Alex spent 10 days at VGH while 4 litres of blood was drained from his right chest cavity. During this time, it was my job to convince him that his stitches were strong enough that he could get up and walk around. Of course the physiotherapist and his nurses told him that walking was the best exercise, as it would reduce the possibility of blood clots and bedsores. Alex however knew better. He was convinced that if he just lay still, the blood would drain and he’d suffer no complications plus, the tube hurt when it rubbed against his lung and the stitches pulled with every step. At first, I tried gentle persuasion but when that didn’t work, out-right bullying and threatening did the trick. Sometimes being a caregiver means pulling out the big guns. Alex wanted to return to BCCA and restart chemo so that he could see some progress but couldn’t until the blood had drained. I think I finally resorted to telling him that I’d call Dr. K. and tell him to cancel Alex’s chemo because he had decided not to co-operate and get his body moving. He acted just like he did when he was four years old when told that he couldn’t do something because he’d chosen not to complete another task first. He dug in his heals, found his inner strength and walked those halls. During this period, we were also introduced to the fact that he was expected to inject himself daily with a drug designed to boost his immune system for the first ten days following each chemo cycle. Alex had never had a needle phobia but injecting himself was beyond his tolerance. Various nurses tried to teach him but he’d lower the sharp to within a hair’s breadth of his skin and couldn’t complete the injection. I had injected our diabetic cat only a couple of times but it was enough experience that I knew I could do it. What I had not considered was the fact that injecting your cat is very different than injecting your son. As much as I loved my cat, I had 24 years of memories and love tied up in this young man. No parent wants to deliberately cause their child pain but, Alex and I worked out a system where he’d fill the syringe and swab the site. I would then count down from five and inject on zero. We actually became quite good at it however, some days he’d tense his abdomen and that injection would result in a lovely green-yellow bruise. We laugh about it now but neither of us misses this routine.

 

Since arriving in Vancouver, I’d been camped out on our friends’ chesterfield and as comfortable as I was, I knew that this could not go on forever so I hit the streets looking for accommodations. Alex had been living in what I refer to as ‘student dump housing’. He was renting a moldy, cold, damp room in the basement of a family home. While he was healthy, a little mold and mildew wouldn’t hurt him but now that he was undergoing chemo, he could not return to this dive. Staying in a hotel or at a B&B was financially out of the question and because universities were in session, furnished rental units were at a premium. I also needed a place near BCCA and VGH as well as on a transit link as I had no vehicle. Unknown to me at the time, many homeowners near VGH have turned their homes into ‘Guest Houses’ intended for folks who’ve had to come into Vancouver for medical treatments. The accommodations I chose can best be described as a ‘bed-sit’. It was located a 3 minute walk from the front door of VGH, a 10 minute walk to BCCA, an 10 minute walk to the grocery store, and a 4 minute walk to the laundromat. We had a room with 2 single beds, a TV, a chesterfield and chair, a full kitchen and bathroom plus a balcony. At this time I was still under the impression that we’d be home by Easter.

 

As the caretaker of a young adult cancer patient, my days were spent keeping Alex’s mind busy. Because his physical strength had been zapped, he did spend many hours sleeping and playing video games. Because Alex had always enjoyed photography, a friend advised me to research photography Meetup groups in Vancouver. I had never heard of ‘Meetup’ before and was thrilled to discover this on-line organization.

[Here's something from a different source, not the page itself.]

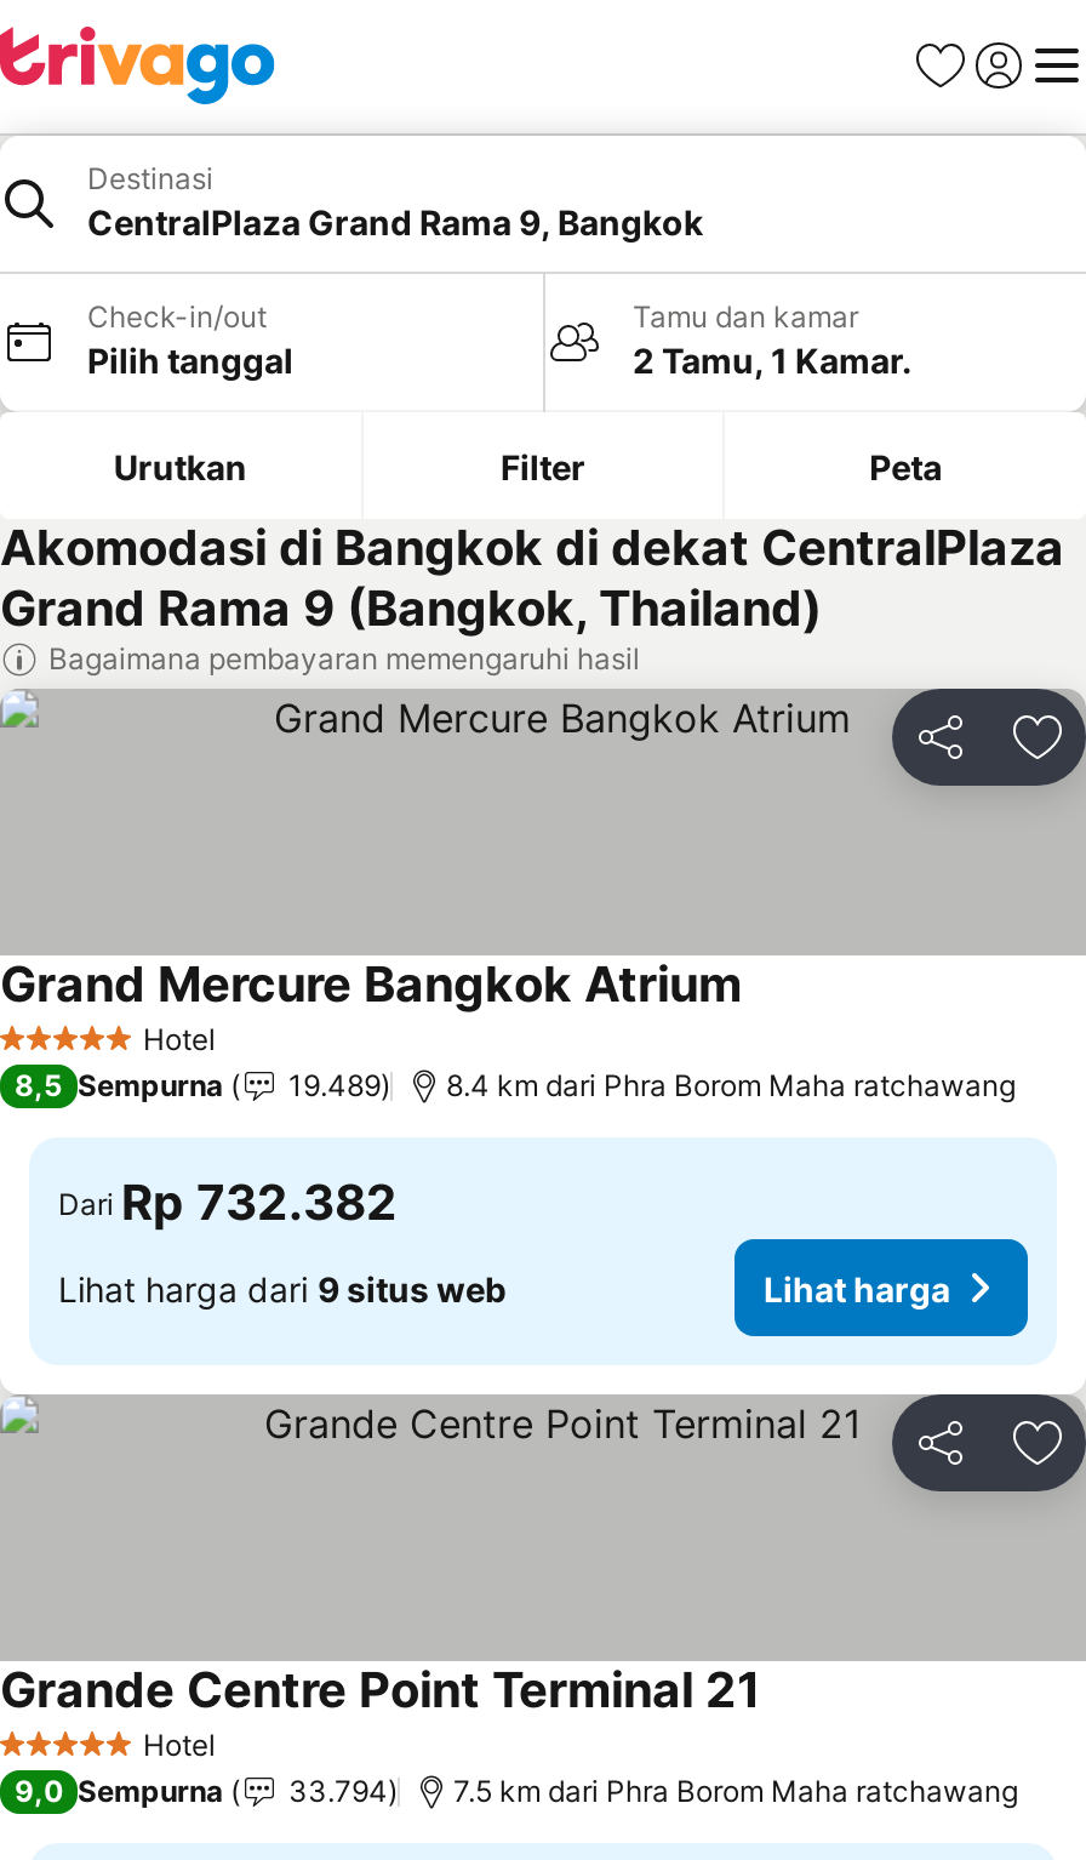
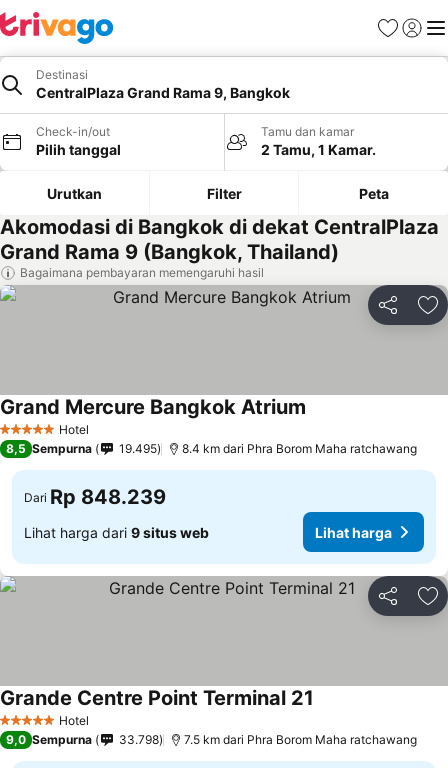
[288,1067,381,1103] 19.489 -> [119,441,157,456] 19.495
[58,1174,398,1232] Dari Rp 732.382 -> [24,485,166,509] Dari Rp 848.239
[288,1773,388,1809] 33.794 -> [119,732,159,747] 33.798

With a couple of mouse clicks, we became members of ‘Vancouver Photowalks’ (http://www.meetup.com/Vancouver-Photowalks/). This became our major social outing during the two-week breaks between chemo cycles. Members understood and accepted Alex’s limitations as he struggled to keep up with the group and many offered to walk with him so that I could go on ahead and enjoy the company of others. We tried not to miss a single outing. Even though Alex’s stamina waned with each chemo cycle, he was determined to attend all photowalks. This actually made my job a bit easier because he set himself a goal and worked toward it. So that we did not sit in our tiny rooms and drive each other crazy, we’d go for walks, go grocery shopping, and do laundry. We even managed to fit in a short trip to Vancouver Island and Whistler. Of course, these break weeks were not all fun and games. There were always the routine blood tests that often resulted in panicked calls from Dr. K. telling us to return to BCCA for either a blood or blood & platelet transfusion. This meant hours of waiting while Alex’s blood was typed and crossed before the bags of blood or platelets would be sent by taxi from the Red Cross office a half hour’s drive away from BCCA. I once offered to ask our landlord if he’d drive me to the Red Cross and I’d pick up the blood myself. I was told that the protocol of the Red Cross was that an unknown taxi driver was more trustworthy than a patient’s family member. I’m not sure what the Red Cross thought I’d do with these blood products.

 

During chemo weeks, Alex remained at BCCA as an in-patient. During his stay at VGH, he managed to pick up Vancomycin-resistant Enterococcus (VRE). I’ve been told that this is not unusual during long hospital stays but it does mean that he’ll never be able to take the antibiotic ‘vancomycin’. The upside to this problem was that it meant he had to have a private room at BCCA, as he was now considered ‘contagious’ to those with suppressed immune systems. It also meant that we could now watch ‘Big Bang Theory’ at full volume and laugh as loud as we wished without bothering anyone. I had watched the movie ‘Patch Adams’ and appreciated his belief that laughter is the best medicine. Alex always felt better after a good belly laugh and the comedic genius of Jim Parsons helped him through the worst chemo cycles.

 

During Alex’s cancer treatment, it occurred to me that very few friends had visited him or even called to see how he was doing. At first I thought it was because they were all in their final year of studies and therefore too busy but I discovered that those of Chinese descent believed that Alex’s cancer was a bad omen. I had never heard such nonsense and was told by one young woman that this was widely believed by her grandparents’ generation but that many young Chinese still held this belief. I figured that I was too busy to re-educate these folks so Alex now has to re-establish these friendships with those he chooses.

 

In order to keep friends and family in the loop, I spent hours, usually while Alex slept, writing email updates. Of course, I was in daily touch with Ross by phone so he always knew what was happening. Emma, bless her heart, convinced her parents that she wanted to stay with Ross so that she could support him. Because she’d lived with our family since 2012, she felt at home with us and, since this experience, has a special place in our family.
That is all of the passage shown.